Other gut-derived compounds can cross directly into the brain. Trimethylamine-N-oxide, produced when gut bacteria metabolize certain dietary components, can cross the blood-brain barrier and influence brain function. The gut microbiome also produces B vitamins and lactate, both of which are involved in mood regulation. This research is still developing, but it helps explain why diet quality, antibiotic use, and gastrointestinal conditions are all associated with depression risk.
Sleep and Circadian Disruption
Your body’s internal clock controls far more than when you feel sleepy. It regulates appetite, physical activity, cortisol release, and the production of melatonin, a hormone involved in both sleep and brain cell maintenance. When this clock falls out of sync with the external world, depression risk rises substantially. People with depression commonly show irregular biological rhythms across all of these functions.

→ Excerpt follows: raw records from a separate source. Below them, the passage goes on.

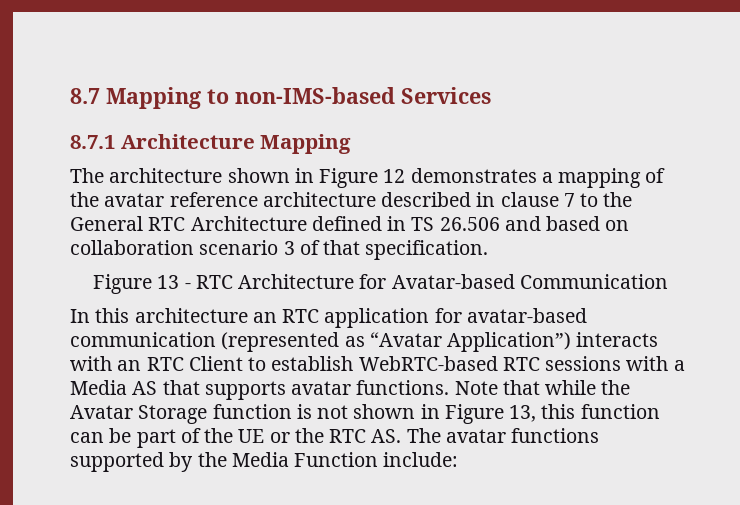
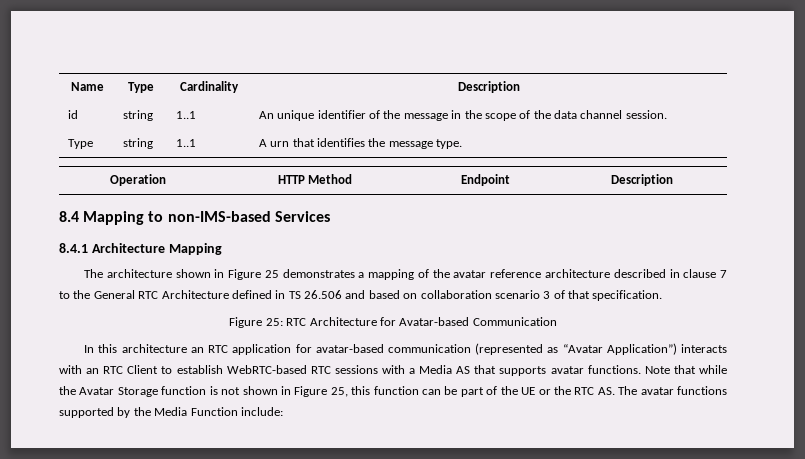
- 8.7 Mapping to non-IMS-based Services
+ Name | Type | Cardinality | Description
+ id | string | 1..1 | An unique identifier of the message in the scope of the data channel session.
+ Type | string | 1..1 | A urn that identifies the message type.
+ Operation | HTTP Method | Endpoint | Description
+ 8.4 Mapping to non-IMS-based Services
- 8.7.1 Architecture Mapping
+ 8.4.1 Architecture Mapping
- The architecture shown in Figure 12 demonstrates a mapping of the avatar reference architecture described in clause 7 to the General RTC Architecture defined in TS 26.506 and based on collaboration scenario 3 of that specification.
+ The architecture shown in Figure 25 demonstrates a mapping of the avatar reference architecture described in clause 7 to the General RTC Architecture defined in TS 26.506 and based on collaboration scenario 3 of that specification.
- Figure 13 - RTC Architecture for Avatar-based Communication
+ Figure 25: RTC Architecture for Avatar-based Communication
- Note that while the Avatar Storage function is not shown in Figure 13, this function can be part of the UE or the RTC AS. The avatar functions supported by the Media Function include:
+ Note that while the Avatar Storage function is not shown in Figure 25, this function can be part of the UE or the RTC AS. The avatar functions supported by the Media Function include:

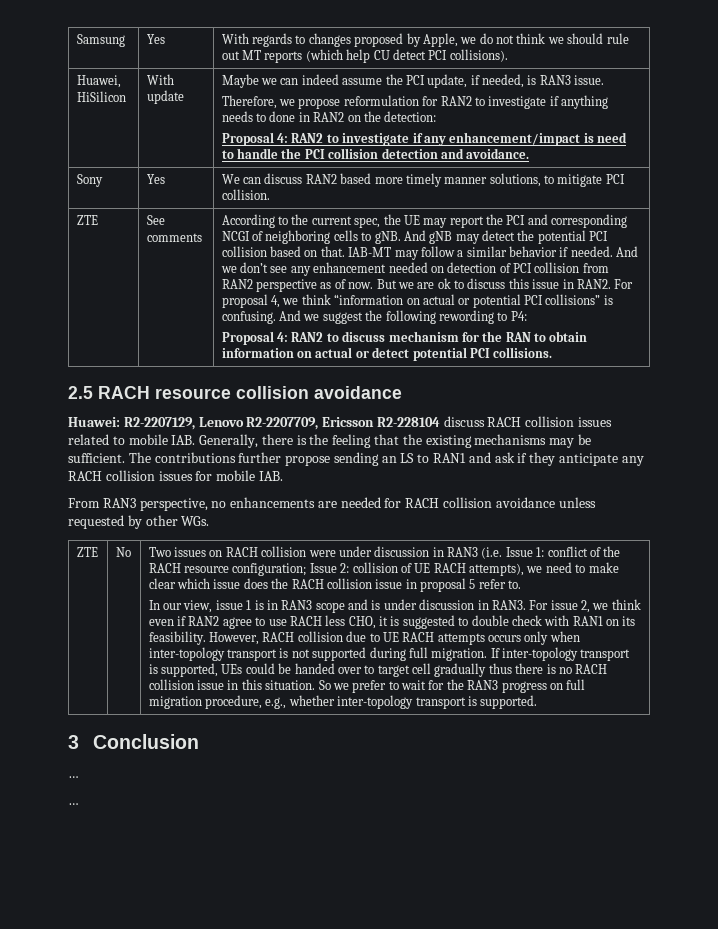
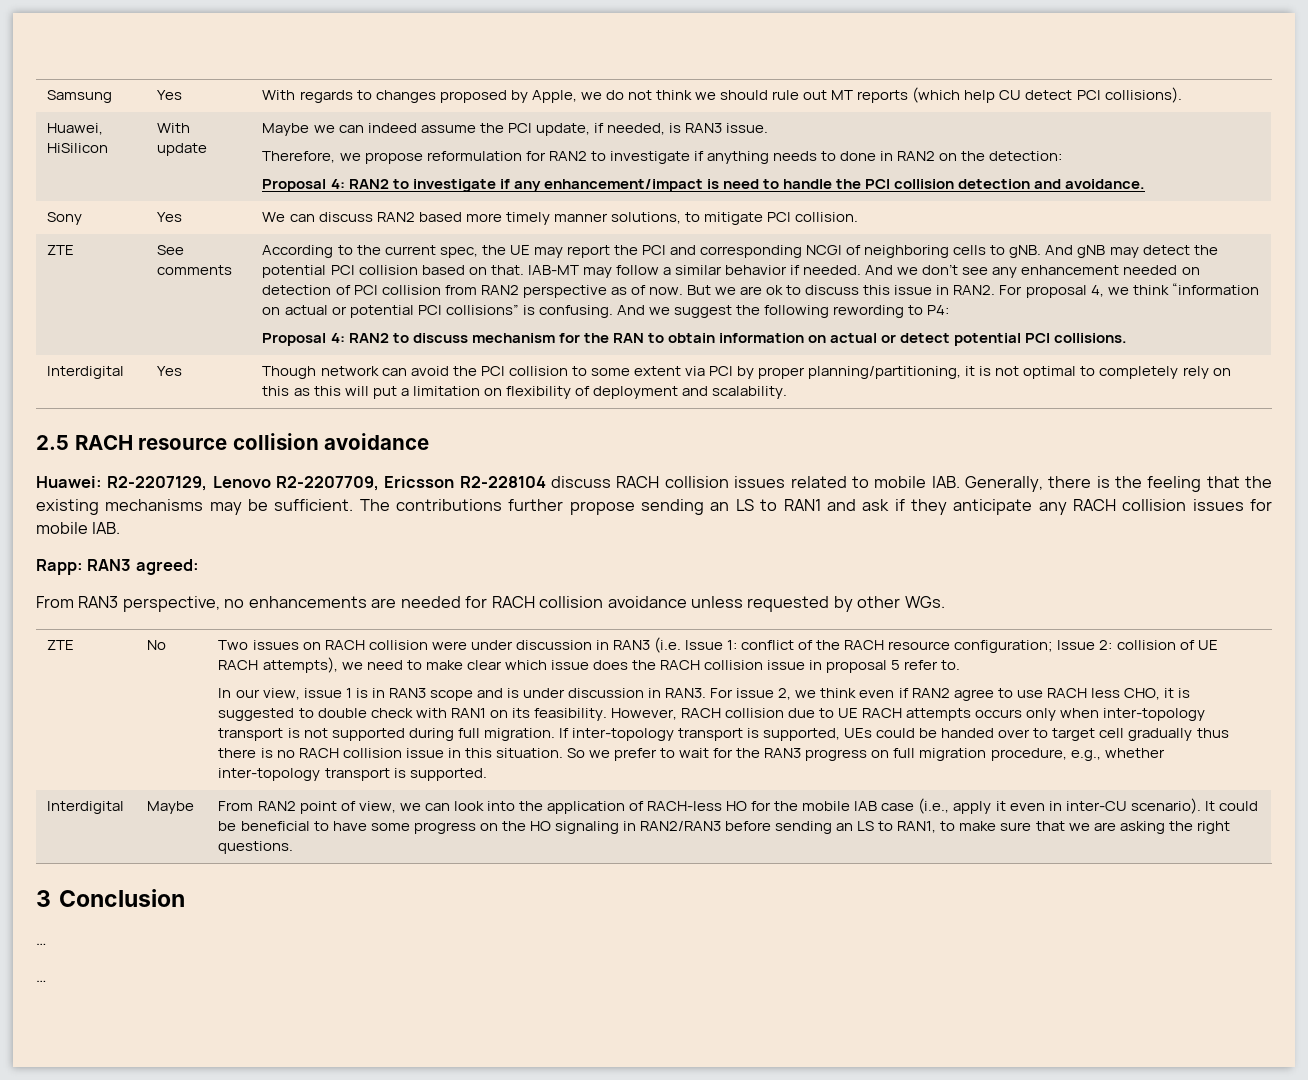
+ Interdigital | Yes | Though network can avoid the PCI collision to some extent via PCI by proper planning/partitioning, it is not optimal to completely rely on this as this will put a limitation on flexibility of deployment and scalability.
+ Rapp: RAN3 agreed:
+ Interdigital | Maybe | From RAN2 point of view, we can look into the application of RACH-less HO for the mobile IAB case (i.e., apply it even in inter-CU scenario). It could be beneficial to have some progress on the HO signaling in RAN2/RAN3 before sending an LS to RAN1, to make sure that we are asking the right questions.

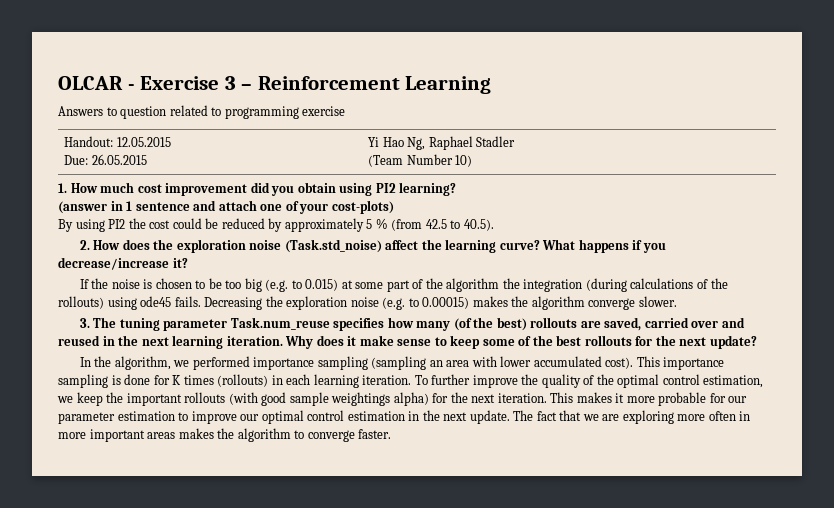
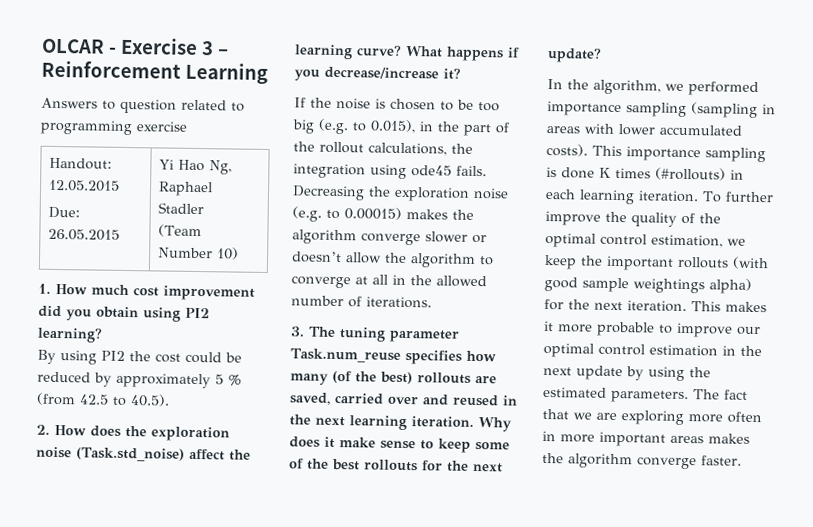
- (answer in 1 sentence and attach one of your cost-plots)
- If the noise is chosen to be too big (e.g. to 0.015) at some part of the algorithm the integration (during calculations of the rollouts) using ode45 fails.
+ If the noise is chosen to be too big (e.g. to 0.015), in the part of the rollout calculations, the integration using ode45 fails.
- Decreasing the exploration noise (e.g. to 0.00015) makes the algorithm converge slower.
+ Decreasing the exploration noise (e.g. to 0.00015) makes the algorithm converge slower or doesn’t allow the algorithm to converge at all in the allowed number of iterations.
- In the algorithm, we performed importance sampling (sampling an area with lower accumulated cost).
+ In the algorithm, we performed importance sampling (sampling in areas with lower accumulated costs).
- This importance sampling is done for K times (rollouts) in each learning iteration.
+ This importance sampling is done K times (#rollouts) in each learning iteration.
- This makes it more probable for our parameter estimation to improve our optimal control estimation in the next update.
+ This makes it more probable to improve our optimal control estimation in the next update by using the estimated parameters.
- The fact that we are exploring more often in more important areas makes the algorithm to converge faster.
+ The fact that we are exploring more often in more important areas makes the algorithm converge faster.

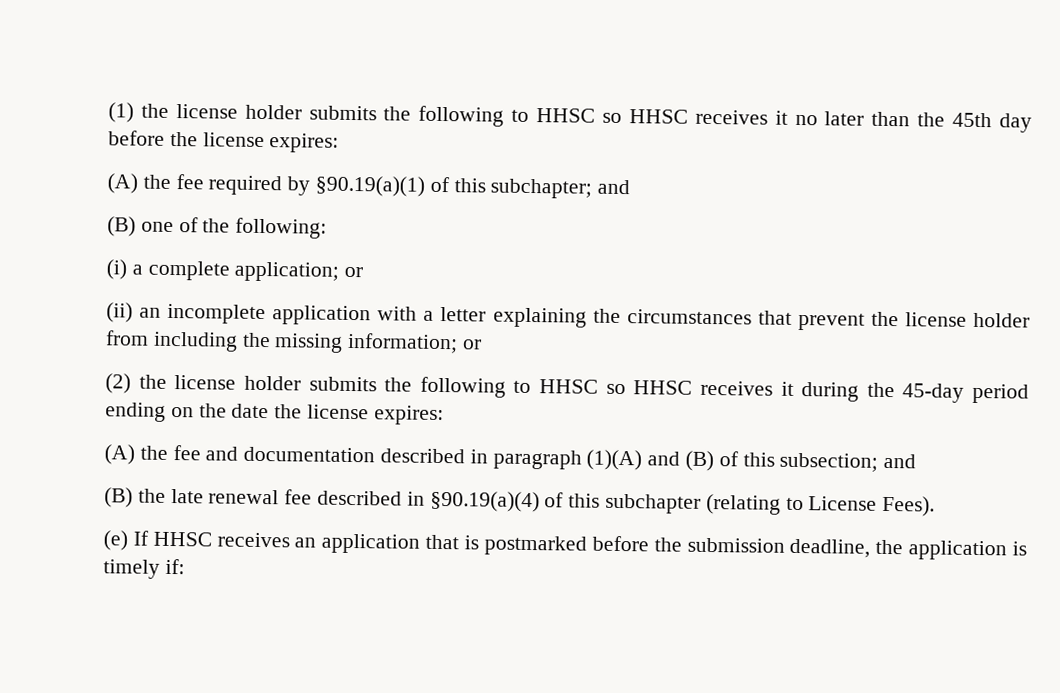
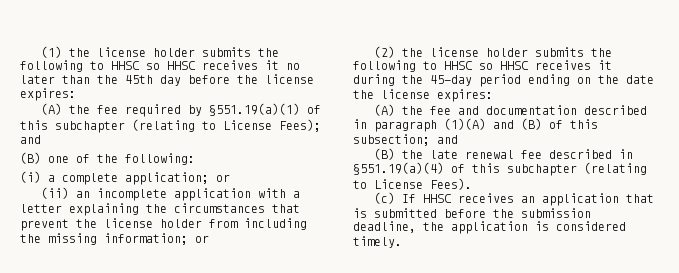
- (A) the fee required by §90.19(a)(1) of this subchapter; and
+ (A) the fee required by §551.19(a)(1) of this subchapter (relating to License Fees); and
- (B) the late renewal fee described in §90.19(a)(4) of this subchapter (relating to License Fees).
+ (B) the late renewal fee described in §551.19(a)(4) of this subchapter (relating to License Fees).
- (e) If HHSC receives an application that is postmarked before the submission deadline, the application is timely if:
+ (c) If HHSC receives an application that is submitted before the submission deadline, the application is considered timely.

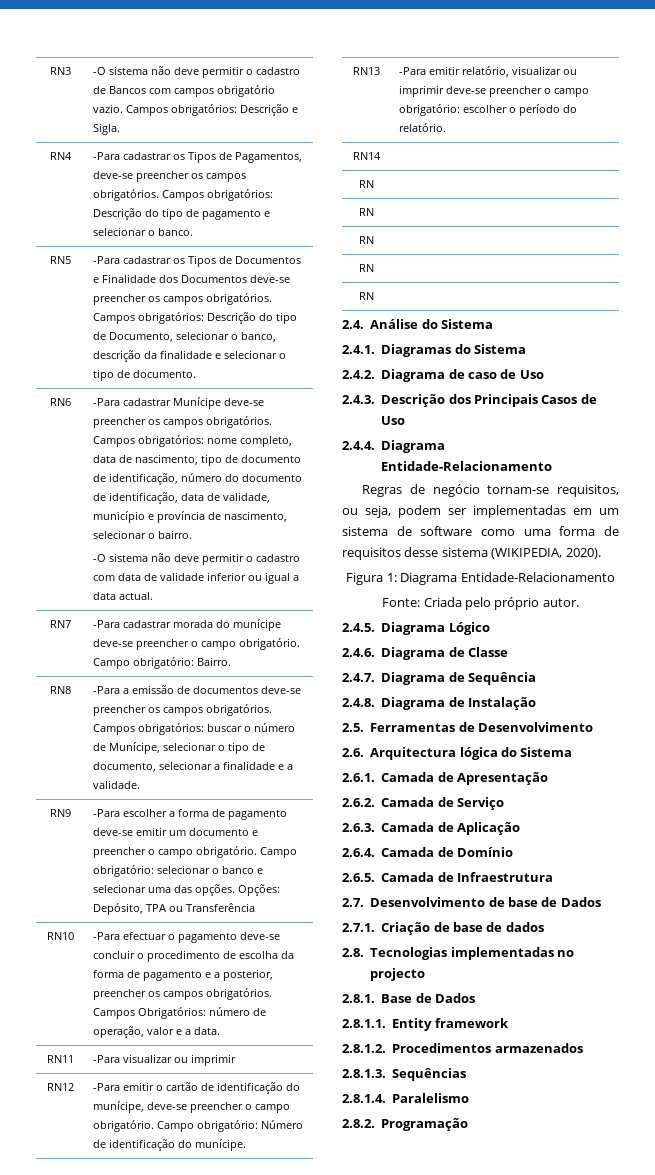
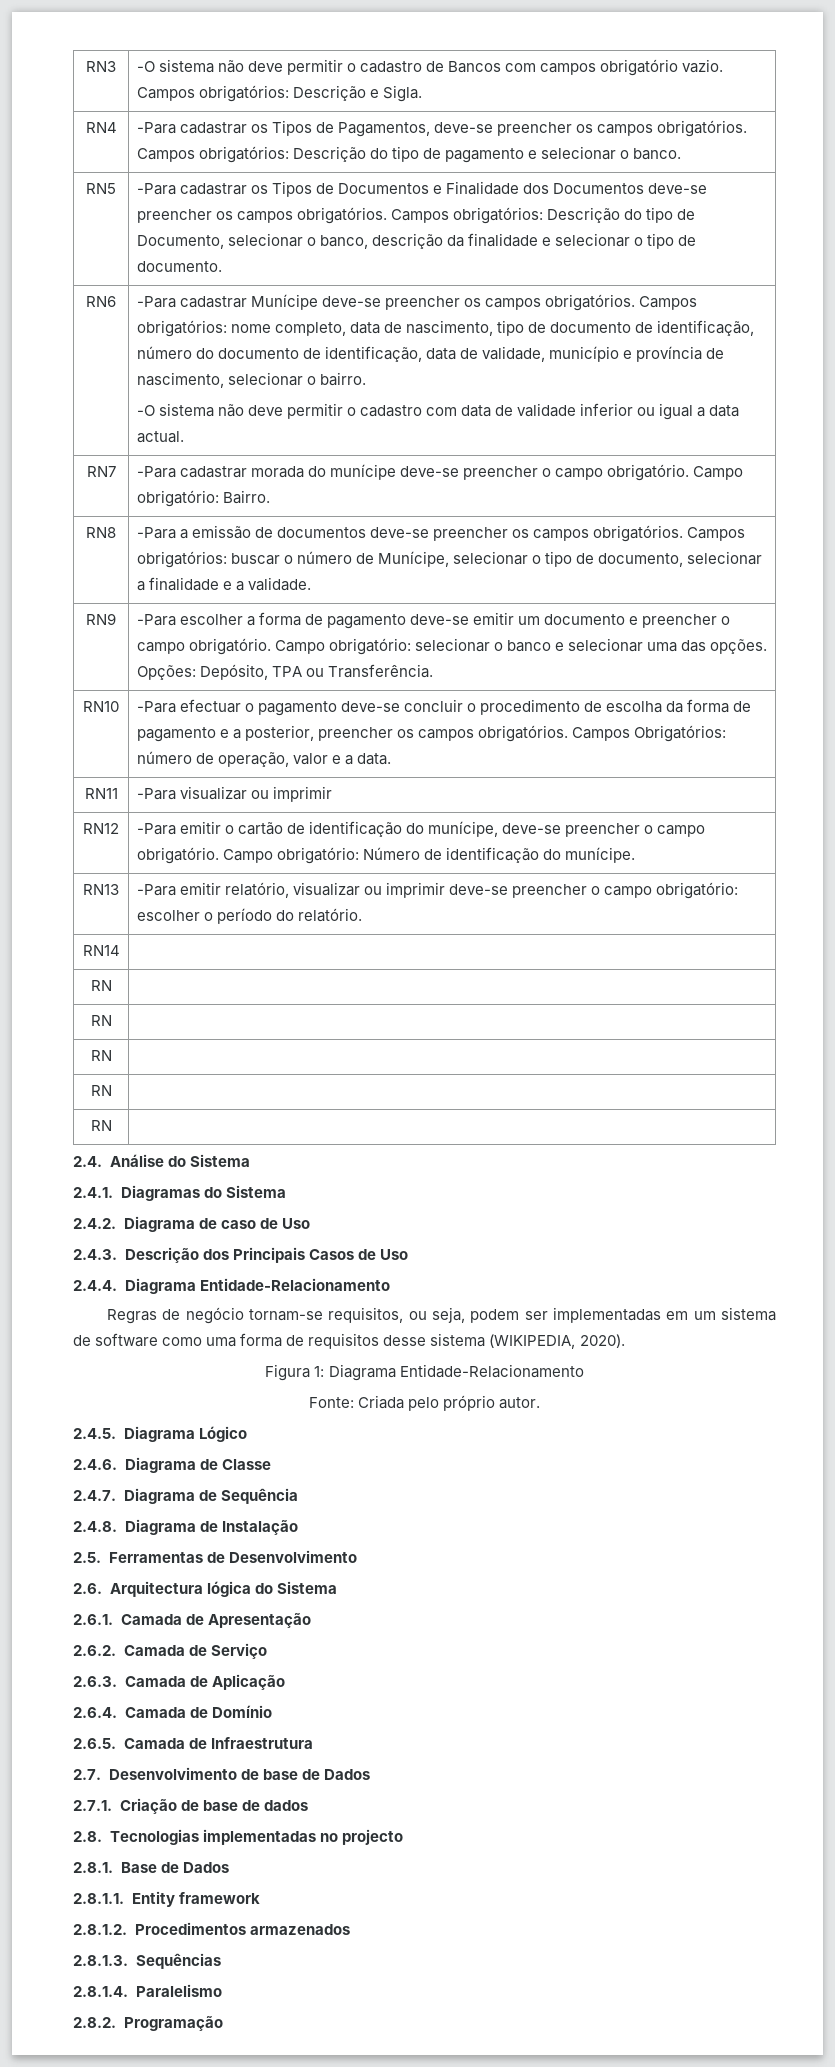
- RN9 | -Para escolher a forma de pagamento deve-se emitir um documento e preencher o campo obrigatório. Campo obrigatório: selecionar o banco e selecionar uma das opções. Opções: Depósito, TPA ou Transferência
+ RN9 | -Para escolher a forma de pagamento deve-se emitir um documento e preencher o campo obrigatório. Campo obrigatório: selecionar o banco e selecionar uma das opções. Opções: Depósito, TPA ou Transferência.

Shift work, jet lag, excessive screen time at night, and irregular sleep schedules all disrupt circadian timing. These disruptions interfere with the brain’s ability to generate new neurons (a process called neurogenesis) and can activate the stress hormone system. Aging also weakens circadian rhythms, which may partly explain why adults over 70 have a higher depression rate (5.9%) than the general adult population. Notably, the relationship between sleep and depression runs in both directions: poor sleep increases depression risk, and depression itself disrupts sleep architecture, creating a cycle that can be difficult to break without directly addressing sleep habits.
Medical Conditions and Medications
Chronic illness substantially raises depression risk, both through the psychological burden of living with a health condition and through direct biological mechanisms. Heart disease, diabetes, cancer, chronic pain, and neurological conditions like Parkinson’s disease all carry elevated rates of depression. In many cases, the same inflammatory and hormonal pathways involved in the illness also drive depressive symptoms.
Certain medications can trigger or worsen depression as a side effect. Blood pressure medications, particularly beta blockers, are associated with low mood and fatigue. Drugs that cross from the bloodstream into the brain are more likely to affect mood. Corticosteroids, used to treat inflammation and autoimmune conditions, can cause significant mood disturbances at higher doses. Hormonal contraceptives, some anti-seizure medications, and certain acne treatments have also been linked to depressive symptoms. If depression begins shortly after starting a new medication, the timing is worth noting and discussing with a prescriber.
Why These Causes Interact
What makes depression so complex is that these causes rarely operate in isolation. Someone with a genetic predisposition and a history of childhood adversity may function well for years, then develop depression after a period of chronic stress disrupts their sleep and triggers inflammation. Another person with no family history might become depressed after a thyroid disorder goes undiagnosed for months. The combination of factors is different for each person, which is why two people with identical symptoms may respond to completely different treatments.
This layered model also explains why depression can recur. Even after successful treatment, the underlying vulnerabilities, whether genetic, structural, or rooted in early life experience, remain. Recognizing which factors are most relevant to your own situation can help guide both treatment choices and prevention strategies, from stress management and sleep hygiene to dietary changes and medication adjustments.